Although pictures appear in the data, the answer should contain only the lines from its start through the line with "border: 6px solid", written out exactly.

DATASET below:

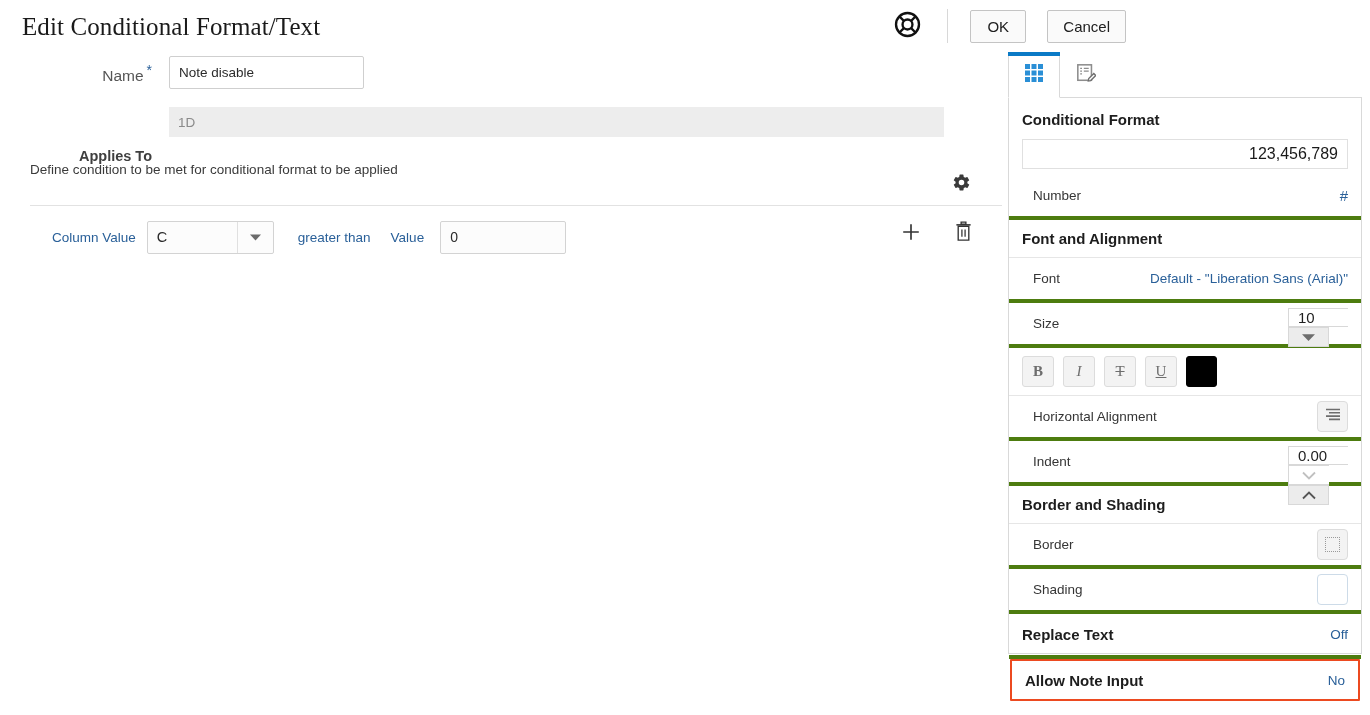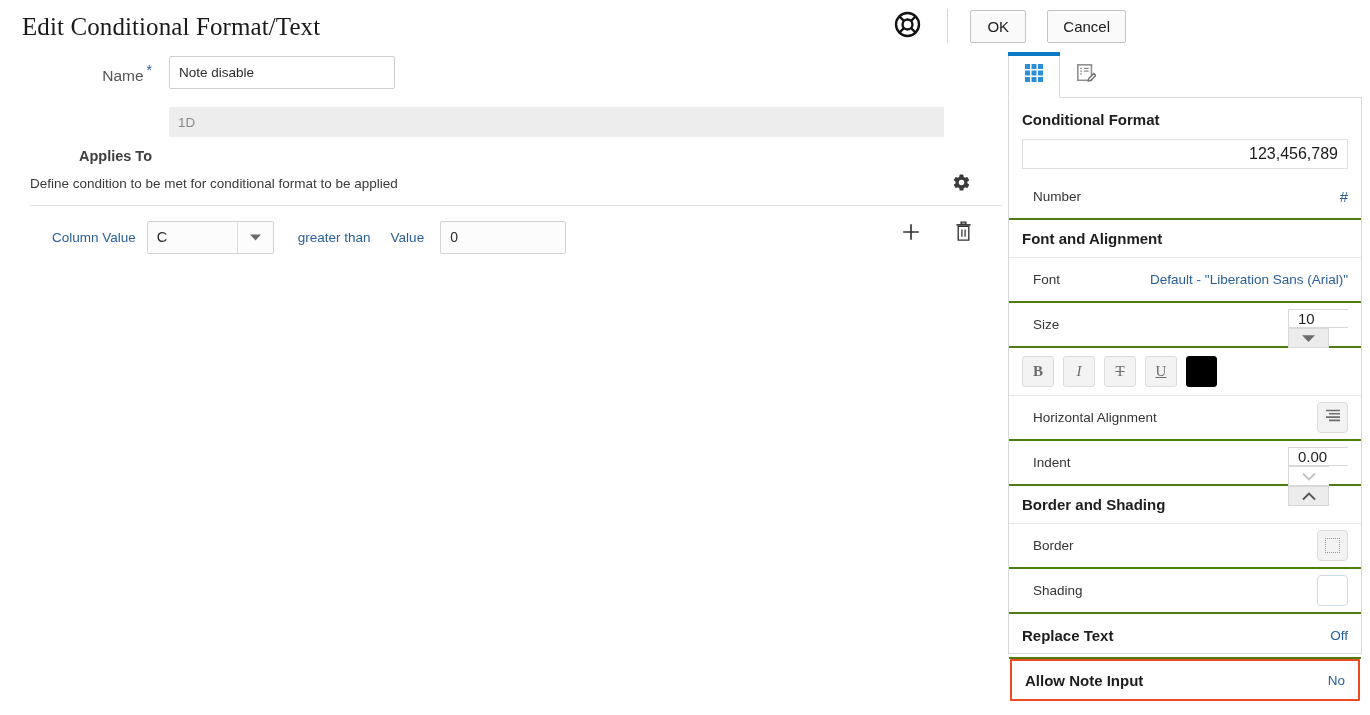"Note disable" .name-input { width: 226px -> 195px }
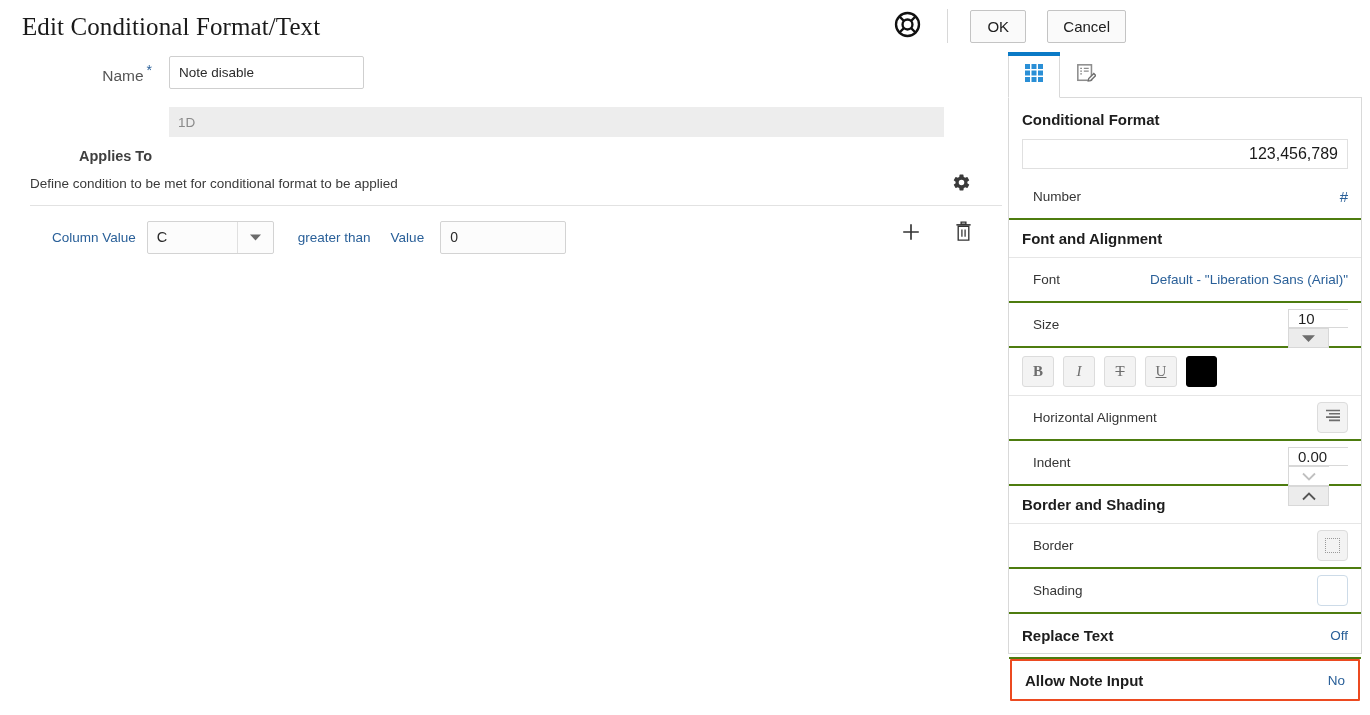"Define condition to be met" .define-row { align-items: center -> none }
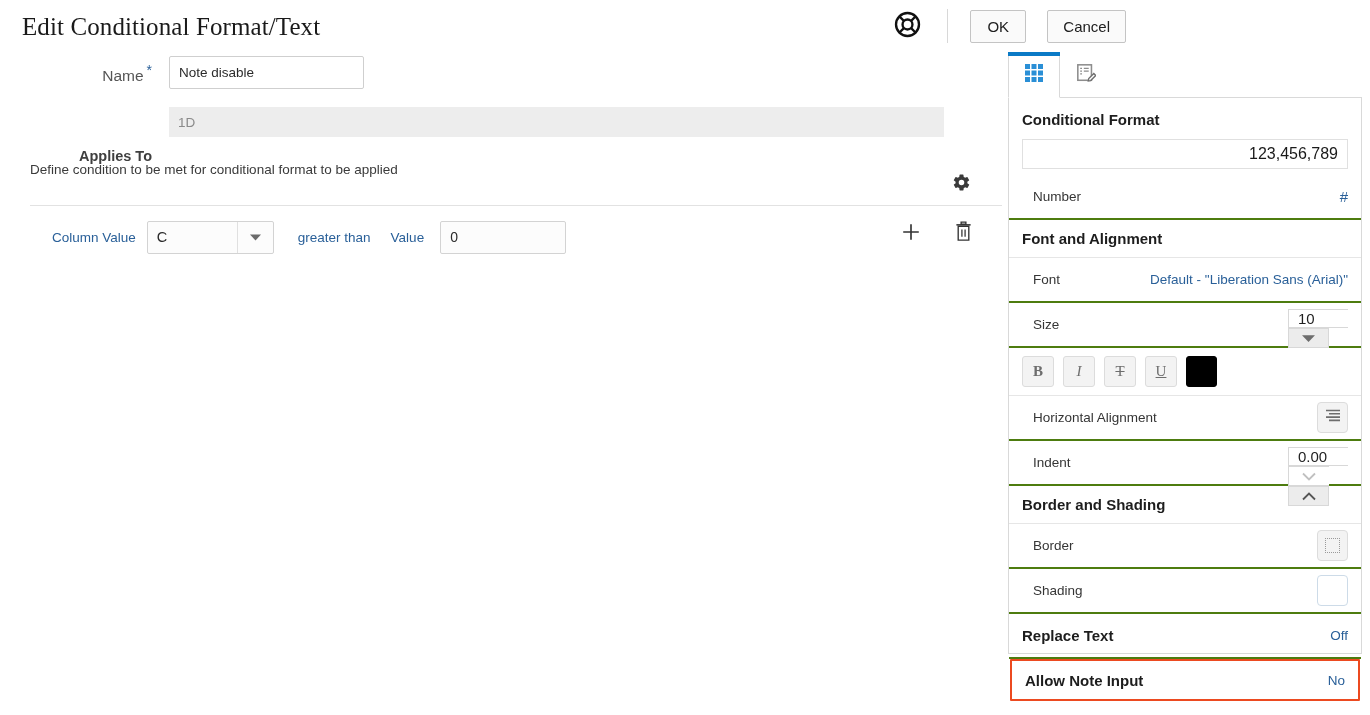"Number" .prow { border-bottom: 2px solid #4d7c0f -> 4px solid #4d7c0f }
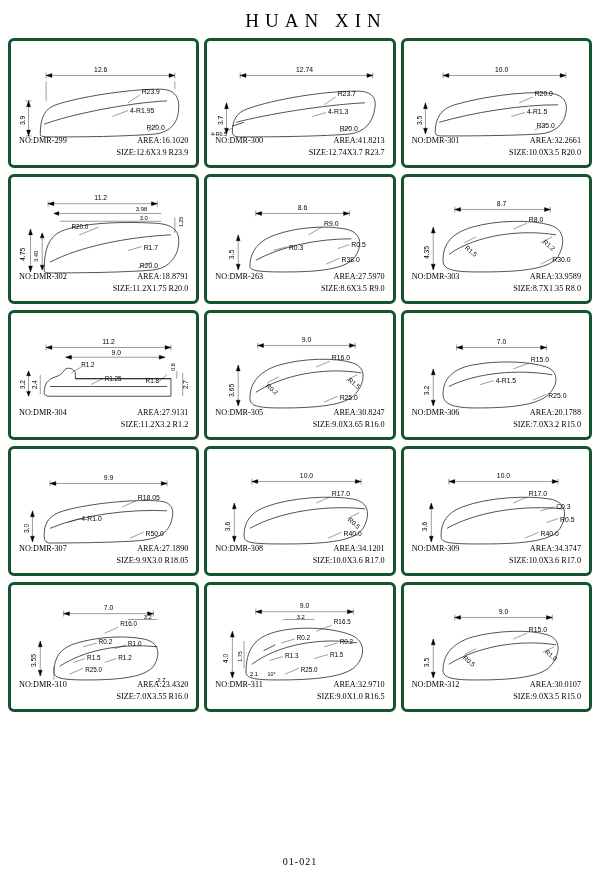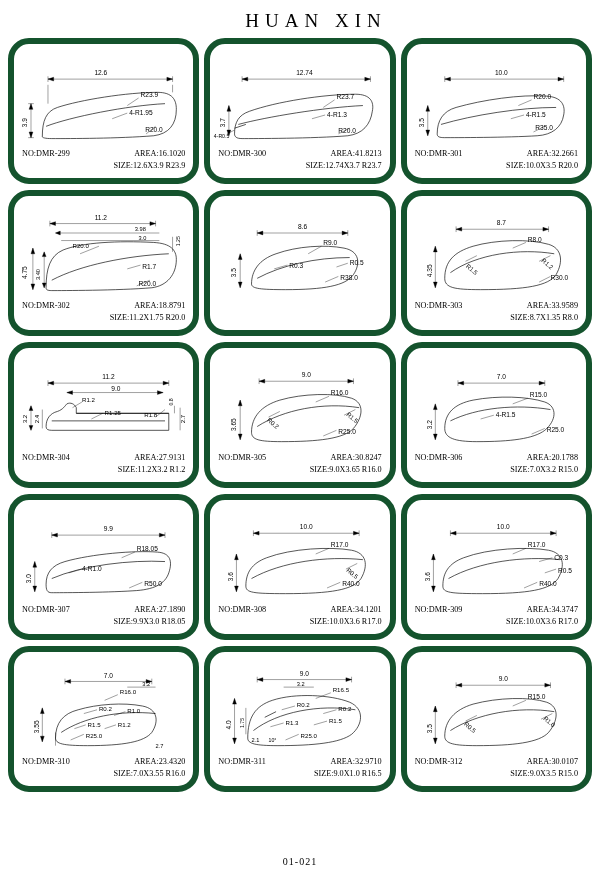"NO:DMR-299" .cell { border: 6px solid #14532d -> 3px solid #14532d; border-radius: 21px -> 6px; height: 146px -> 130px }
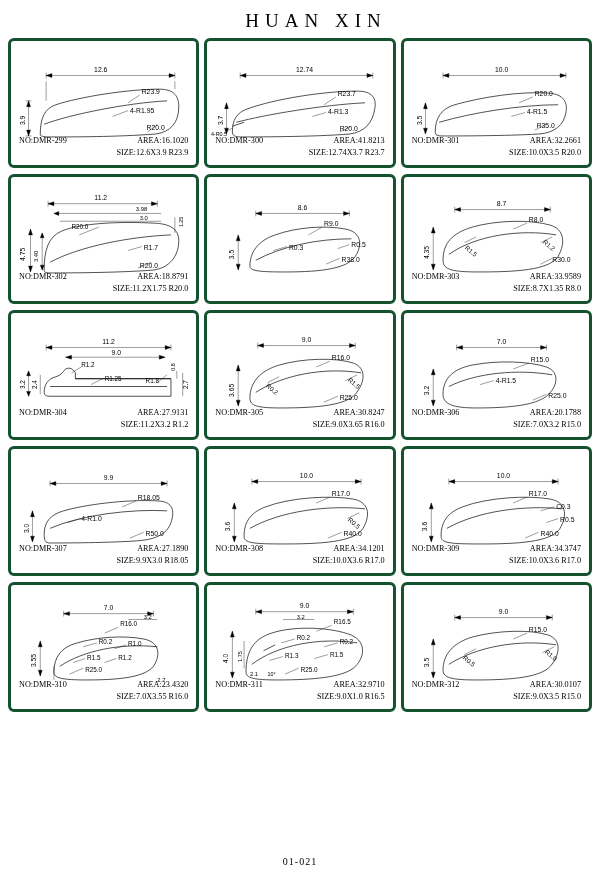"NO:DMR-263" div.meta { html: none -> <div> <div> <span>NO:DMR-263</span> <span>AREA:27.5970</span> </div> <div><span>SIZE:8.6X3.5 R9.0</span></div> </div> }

End of DATASET.

REPLY |
"Note disable" .name-input { width: 226px -> 195px }
"Define condition to be met" .define-row { align-items: center -> none }
"Number" .prow { border-bottom: 2px solid #4d7c0f -> 4px solid #4d7c0f }
"NO:DMR-299" .cell { border: 6px solid #14532d -> 3px solid #14532d; border-radius: 21px -> 6px; height: 146px -> 130px }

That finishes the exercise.